No project description provided

Project description

📦 Ingestion Engine

Ingestion Engine is a typed Python library for building document ingestion pipelines. It gives you small async building blocks for loading data, transforming it, and writing it somewhere useful.

🌟 Highlights

  • Simple Source, Transformer, and Sink contracts for ingestion workflows.
  • Async-first interfaces for I/O-heavy data processing.
  • Built-in PDF parsing with Docling.
  • LangChain-compatible document objects for retrieval and AI workflows.
  • Local JSON Lines output for embedded documents.
  • Pydantic settings models for explicit, typed component configuration.
  • Extensible design: bring your own source, transformer, embedder, or sink.

ℹ️ Overview

Ingestion Engine helps you structure document ingestion code without locking you into one storage backend, embedding provider, or orchestration framework. A pipeline is built from three concepts:

  1. A Source loads input data.
  2. A Transformer converts that data into another representation.
  3. A Sink writes the final output.

The current library focuses on document and retrieval workflows. It includes a Docling-based PDF parser that turns PDFs into page-level documents with metadata, plus a local JSONL sink for storing embedded documents during development, testing, or batch handoff.

This project is useful when you want clear ingestion boundaries before sending data to a vector database, search index, data lake, or downstream AI application.

✍️ Authors

Created by Efysent.

🚀 Usage

Parse a PDF into page-level documents:

from pydantic import BaseModel

from ingestion_engine.transformer.pdf_parser import (
    DoclingPDFParserTransformer,
    RawPDFDocument,
)
from ingestion_engine.transformer.settings import DoclingPDFParserTransformerSettings


class PaperMetadata(BaseModel):
    paper_id: str
    title: str


settings = DoclingPDFParserTransformerSettings(
    module_path="ingestion_engine.transformer.pdf_parser.DoclingPDFParserTransformer",
)
transformer = DoclingPDFParserTransformer(settings)

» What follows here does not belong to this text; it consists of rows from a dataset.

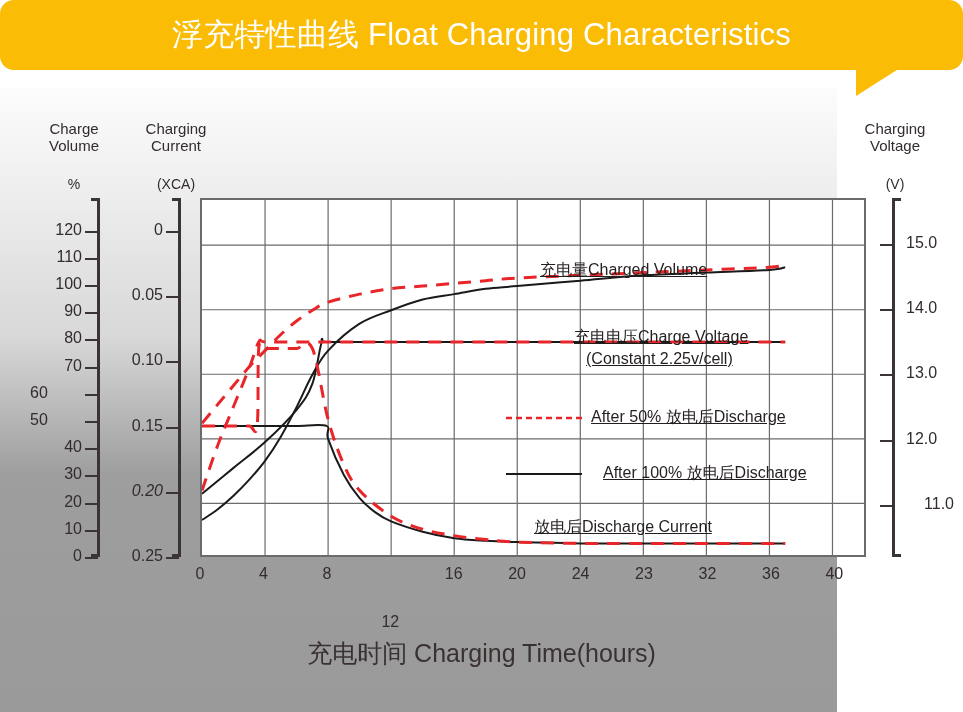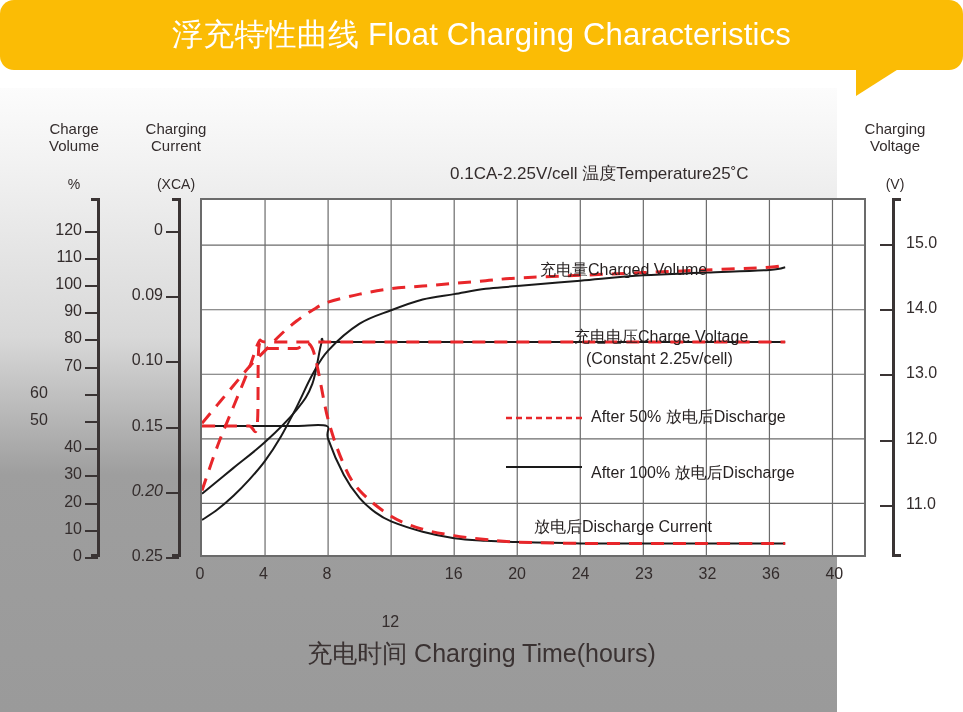"0.1CA-2.25V/cell 温度Temperature25˚C" div.chart-note { html: <div>0.1CA-2.25V/cell 温度Temperature25˚C</div> -> none }
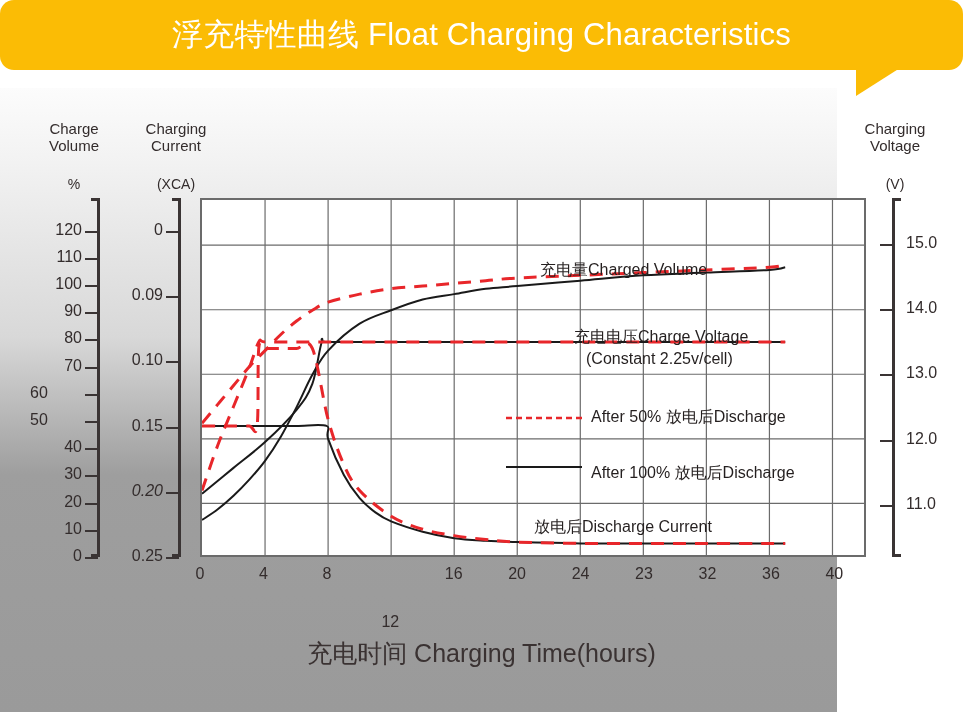"充电量Charged Volume" .inplot-label { text-decoration: none -> underline }
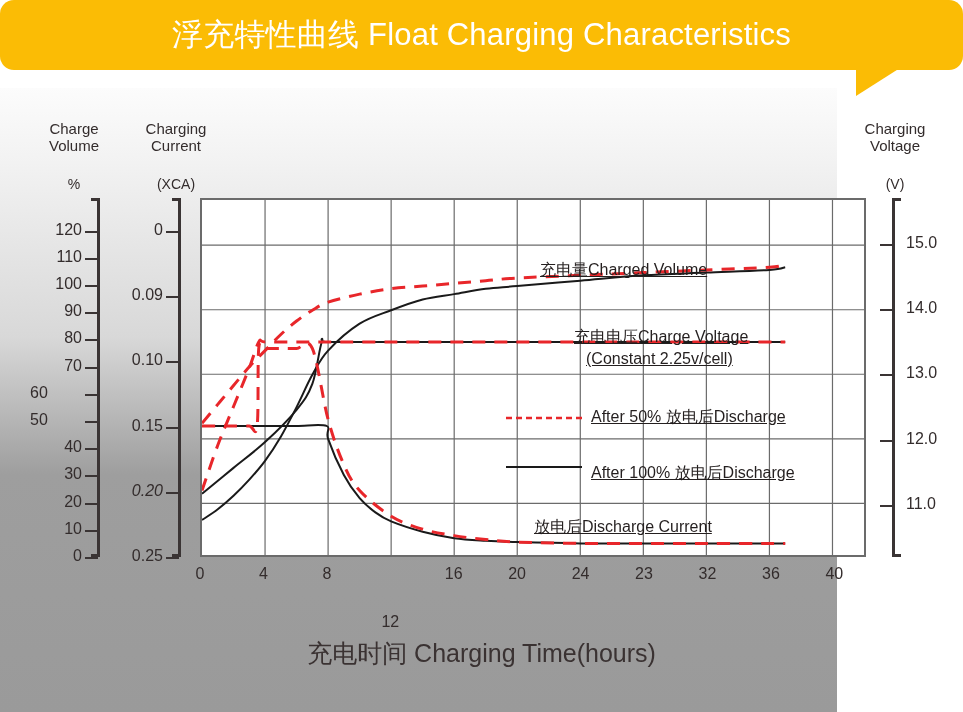"0.09" div.tick-lbl { text: 0.09 -> 0.05 }
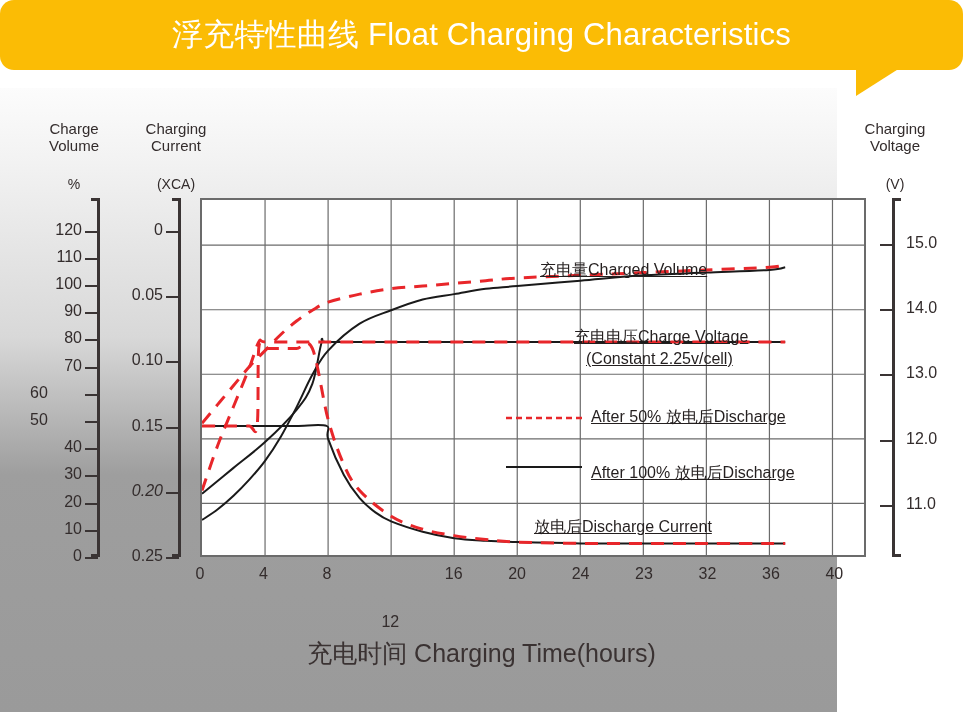"After 100% 放电后Discharge" div { align-items: flex-start -> center; gap: none -> 12px }
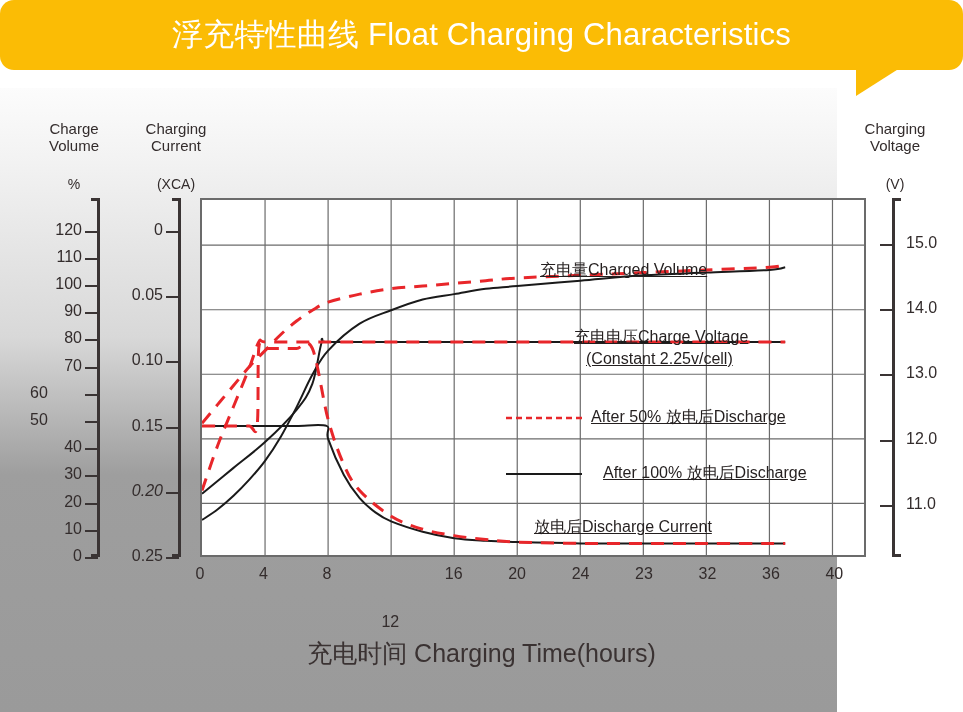"11.0" div.tick-lbl { text-align: left -> right }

raw_document = RawPDFDocument(
    metadata=PaperMetadata(paper_id="paper-123", title="Example Paper"),
    pdf_path="/path/to/paper.pdf",
)

documents = await transformer.transform(raw_document)

Write embedded documents to JSON Lines:

from ingestion_engine.sink.local_json import LocalJSONSink
from ingestion_engine.sink.settings import LocalJSONSinkSettings
from ingestion_engine.transformer.embedder import EmbeddedDocument


sink = LocalJSONSink(
    LocalJSONSinkSettings(
        module_path="ingestion_engine.sink.local_json.LocalJSONSink",
        output_path="./data/embedded_documents.jsonl",
    )
)

await sink.write(
    [
        EmbeddedDocument(
            page_content="first page",
            metadata={"page": 1},
            embedding=[0.1, 0.2, 0.3],
        )
    ]
)

Define your own components by implementing the base contracts:

from collections.abc import AsyncGenerator

from ingestion_engine.source import Source
from ingestion_engine.source.settings import SourceSettings
from ingestion_engine.transformer import Transformer
from ingestion_engine.transformer.settings import TransformerSettings
from ingestion_engine.sink import Sink
from ingestion_engine.sink.settings import SinkSettings


class TextSource(Source[TextSourceSourceSettings, str]):
    async def load(self) -> AsyncGenerator[str]:
        yield "hello"


class UppercaseTransformer(Transformer[UppercaseTransformerSettings, str, str]):
    async def transform(self, data: str) -> str:
        return data.upper()


class PrintSink(Sink[PrintSinkSettings, str]):
    async def write(self, data: str) -> None:
        print(data)

⬇️ Installation

This project requires Python 3.12 or newer.

Install it with:

pip install ingestion-engine

For local development from this repository, use uv:

uv sync --group dev --all-extras

🧱 Project Structure

ingestion-engine/
|-- src/ingestion_engine/
|   |-- source/          # Source base class and settings
|   |-- transformer/     # Transformer base class, documents, PDF parser, embedder contracts
|   |-- sink/            # Sink base class, settings, local JSONL sink
|   |-- exceptions.py    # Package-level base exception
|   `-- py.typed         # Type information marker
|-- tests/
|   |-- fixtures/        # Shared pytest fixtures
|   |-- unit/            # Unit tests
|   `-- integration/     # Integration tests
|-- pyproject.toml
|-- Makefile
`-- README.md

🧩 Common Use Cases

  • Parse PDFs into page-level documents for retrieval systems.
  • Preserve source metadata while adding parser metadata like doc_id, page_number, and total_pages.
  • Build ingestion pipelines for vector databases, search indexes, data lakes, or local JSONL exports.
  • Keep embedding logic replaceable behind an EmbedderTransformer implementation.
  • Test ingestion pieces independently with mocked sources, transformers, and sinks.
  • Prototype local document workflows before wiring production infrastructure.

🧪 Development

Run tests:

make test

Run formatting and linting:

make format
make lint

Run type checking:

make type-check

Run the local CI equivalent:

make ci

💭 Feedback and Contributing

Bug reports, feature requests, and implementation ideas are welcome. Open an issue or discussion in the repository with:

  • What you expected to happen.
  • What actually happened.
  • A minimal example or test case when possible.
  • The Python version and relevant dependency versions.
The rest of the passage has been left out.